This is a fascinating thread on HN because of how divisive the issue of software rewrites is. I wonder, what do people think of rewrites that are driven by emergent scale and business requirements (rather than technical bitrot or code smells)?
I've been on a project where we had a working system, but it had some severe technical platform & product value limitations, and we knew those limitations were costing us real $$$, both in support burden and market share vs legacy incumbents and competitors.
Plus, we had a "ticking time bomb" because it was a large-scale data system, but the prototype (which became prod) was not designed up-front to handle horizontal sharding, and we were at the limits of vertical scaling, and were projected to hit the "max limit" of that vertical scaling within 12 months, given current growth rate.
Thus, we began a rewrite, with full knowledge of how dangerous it was -- we even circulated Brooks's essay on "the second system effect" and had several team discussions about it during the specification stage of the rewrite.
In the end, the project was a success, and powered 3+ years of scaled growth (the current live data storage of the system is 100x what it was when the rewrite began, and our "hard limit" was around 2x). The rewrite also helped us make the system more scalable, competitive, and mature, not by throwing away edge cases, but by choosing an architecture that didn't cut corners on areas that, we discovered during user feedback from the v1, were non-negotiable core areas of value for our customer use cases. We had relaxed many requirements in the "prototype stage" of the v1, merely in the interest of getting something working out the door in front of customers.
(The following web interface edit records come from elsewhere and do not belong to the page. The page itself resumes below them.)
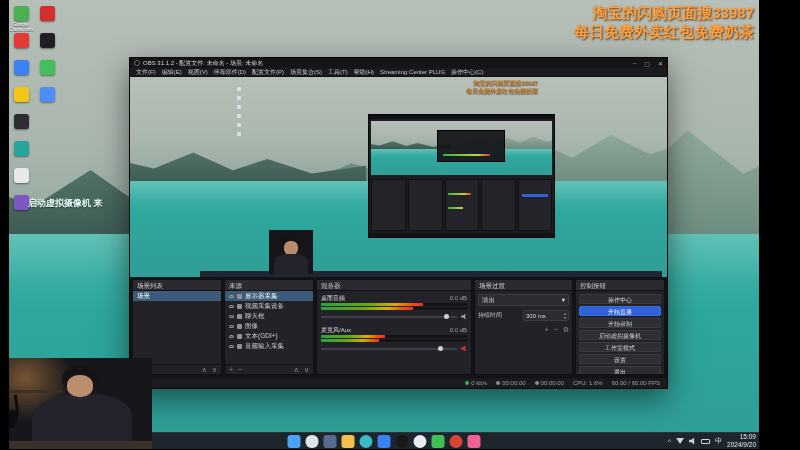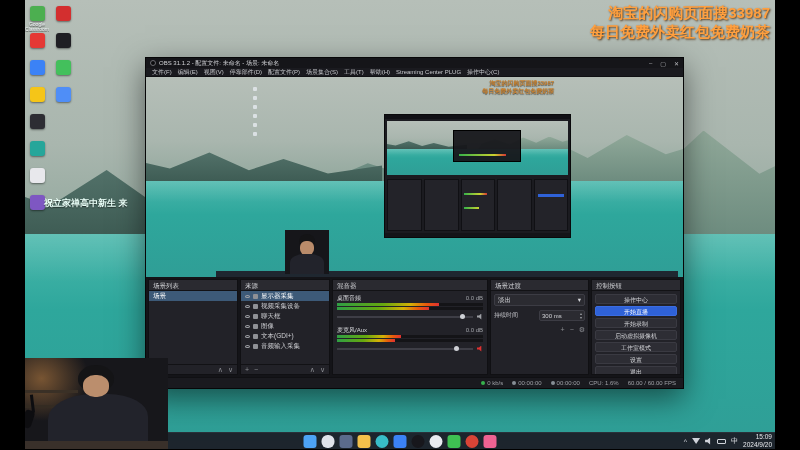--- a/index.html
+++ b/index.html
@@ -4,7 +4,7 @@
 <style>
   *{margin:0;padding:0;box-sizing:border-box}
   html,body{width:800px;height:450px;background:#000;font-family:"Liberation Sans",sans-serif;overflow:hidden}
-  .stage{position:absolute;left:16px;top:0;width:768px;height:450px;background:#404040}
+  .stage{position:absolute;left:0;top:0;width:768px;height:450px;background:#404040}
   .screen{position:absolute;inset:0;overflow:hidden}
 
   

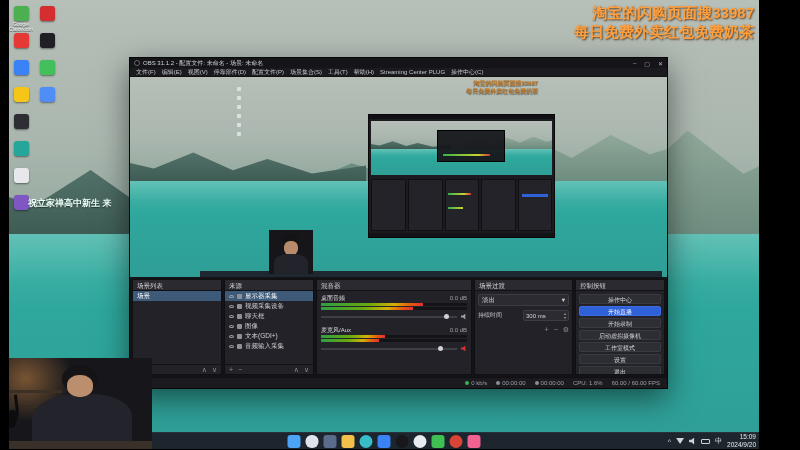--- a/index.html
+++ b/index.html
@@ -239,7 +239,7 @@
           <div class="d-label"></div>
         </div>
       </div>
-    <div class="desk-note">祝立家禅高中新生 来</div>
+    <div class="desk-note">启动虚拟摄像机 来</div>
 
     <div class="obs">
       <div class="obs-titlebar">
The last piece of de-risking we did is to run both systems in parallel with our users for several months. This allowed us to e.g. let 10% of our users into the new system at first, ensure we weren't breaking any of their use cases, then let 20% in, 50% in, and so on. We could also do user interviews throughout. Since the new system involved not just a better data backend, but also faster response times, a modernized UI, and many new features, lots of people wanted in. We even had a waitlist, at one point.
Then, we cut the stragglers over, and cut the old system loose -- which felt great, BTW! Running two production systems in parallel isn't easy, but was absolutely the right thing to do.
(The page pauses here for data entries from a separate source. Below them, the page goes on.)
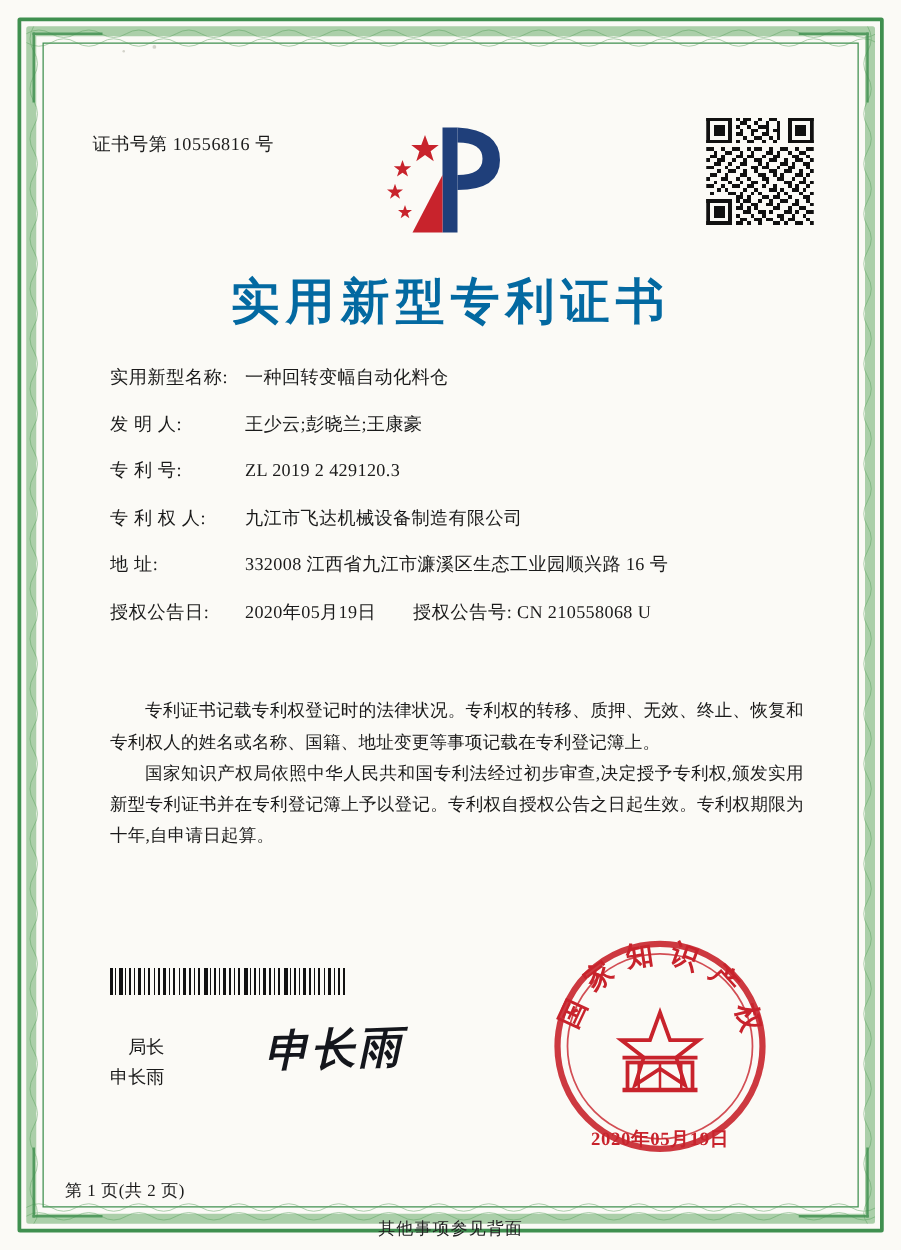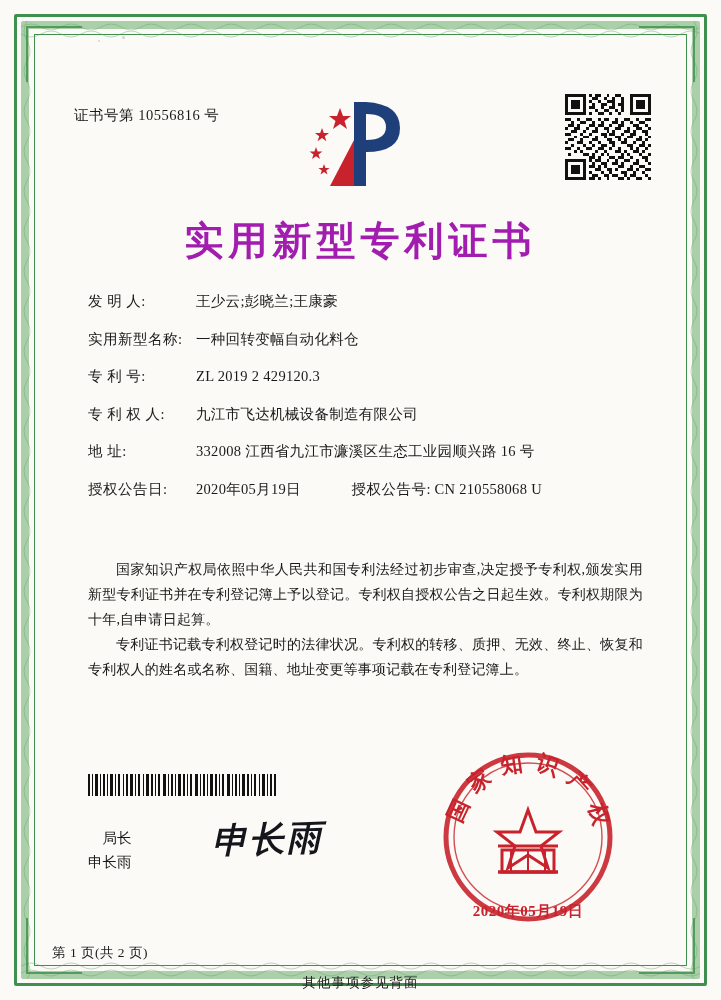--- a/index.html
+++ b/index.html
@@ -94,7 +94,7 @@
     font-size: 39px;
     letter-spacing: 5px;
     font-weight: bold;
-    color: #a21caf;
+    color: #0369a1;
     font-family: "DejaVu Serif", "Liberation Serif", serif;
   }
 

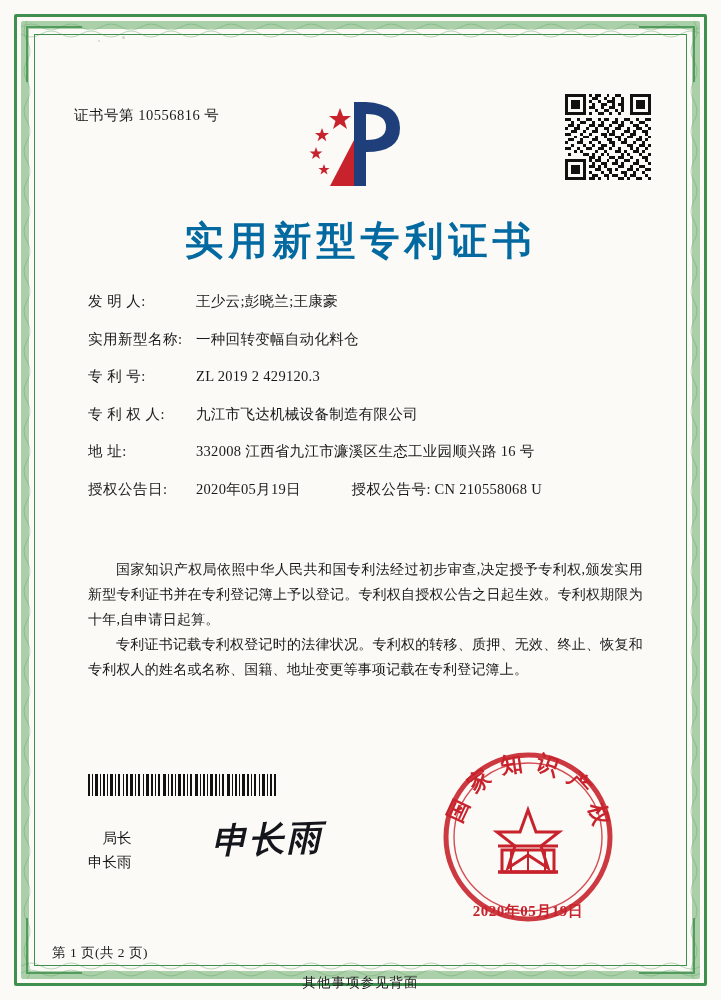--- a/index.html
+++ b/index.html
@@ -456,10 +456,10 @@
 
     <div class="fields">
       <div class="field">
-        <span class="fl">发 明 人:</span><span class="fv">王少云;彭晓兰;王康豪</span>
+        <span class="fl">实用新型名称:</span><span class="fv">一种回转变幅自动化料仓</span>
       </div>
       <div class="field">
-        <span class="fl">实用新型名称:</span><span class="fv">一种回转变幅自动化料仓</span>
+        <span class="fl">发 明 人:</span><span class="fv">王少云;彭晓兰;王康豪</span>
       </div>
       <div class="field">
         <span class="fl">专 利 号:</span><span class="fv">ZL 2019 2 429120.3</span>

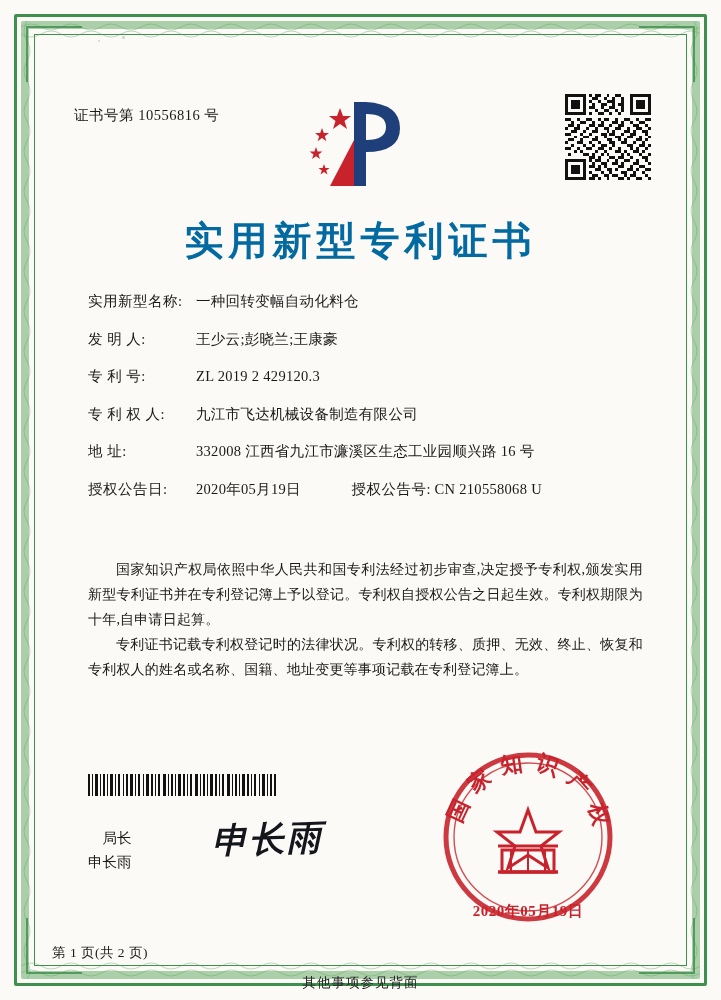--- a/index.html
+++ b/index.html
@@ -119,7 +119,7 @@
   }
   .field.two-col .second-label {
     display: inline-block;
-    margin-left: 47px;
+    margin-left: 26px;
     letter-spacing: .5px;
   }
 

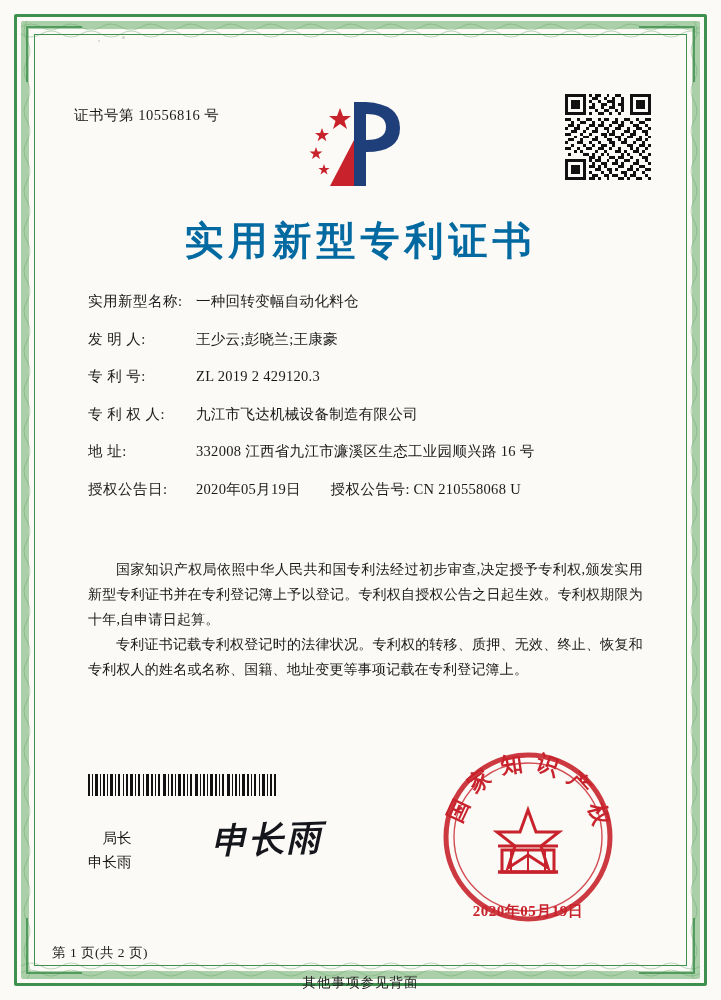--- a/index.html
+++ b/index.html
@@ -478,8 +478,8 @@
     </div>
 
     <div class="para">
+      <p>专利证书记载专利权登记时的法律状况。专利权的转移、质押、无效、终止、恢复和专利权人的姓名或名称、国籍、地址变更等事项记载在专利登记簿上。</p>
       <p>国家知识产权局依照中华人民共和国专利法经过初步审查,决定授予专利权,颁发实用新型专利证书并在专利登记簿上予以登记。专利权自授权公告之日起生效。专利权期限为十年,自申请日起算。</p>
-      <p>专利证书记载专利权登记时的法律状况。专利权的转移、质押、无效、终止、恢复和专利权人的姓名或名称、国籍、地址变更等事项记载在专利登记簿上。</p>
     </div>
 
     <svg class="barcode" viewBox="0 0 190 22" shape-rendering="crispEdges">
With hindsight being 20/20, we feel firmly that our first system was a "prototype that went to prod", and that we followed Brooks's advice to "plan to throw one away, because you will anyway". And that we executed a "successful rewrite". But it certainly wasn't easy.
I'm really proud of that project, but I also feel it was a bit of a harrowing experience, especially near the end, when we were concerned some "showstopping bugs" were going to keep the progress bar at 99% for a couple extra months. But we made it through.
Perhaps the reason my outcome is better is because the need to rewrite wasn't driven by a framework or architecture du jour, but by real business requirements and real scaling requirements. Even then, I think sometimes those requirements can be overstated and the ability for an existing architecture to cope can be understated. I feel confident we made the right call, but I think it takes real expertise -- and healthy dose of skepticism -- to take on the full rewrite risk with eyes wide open.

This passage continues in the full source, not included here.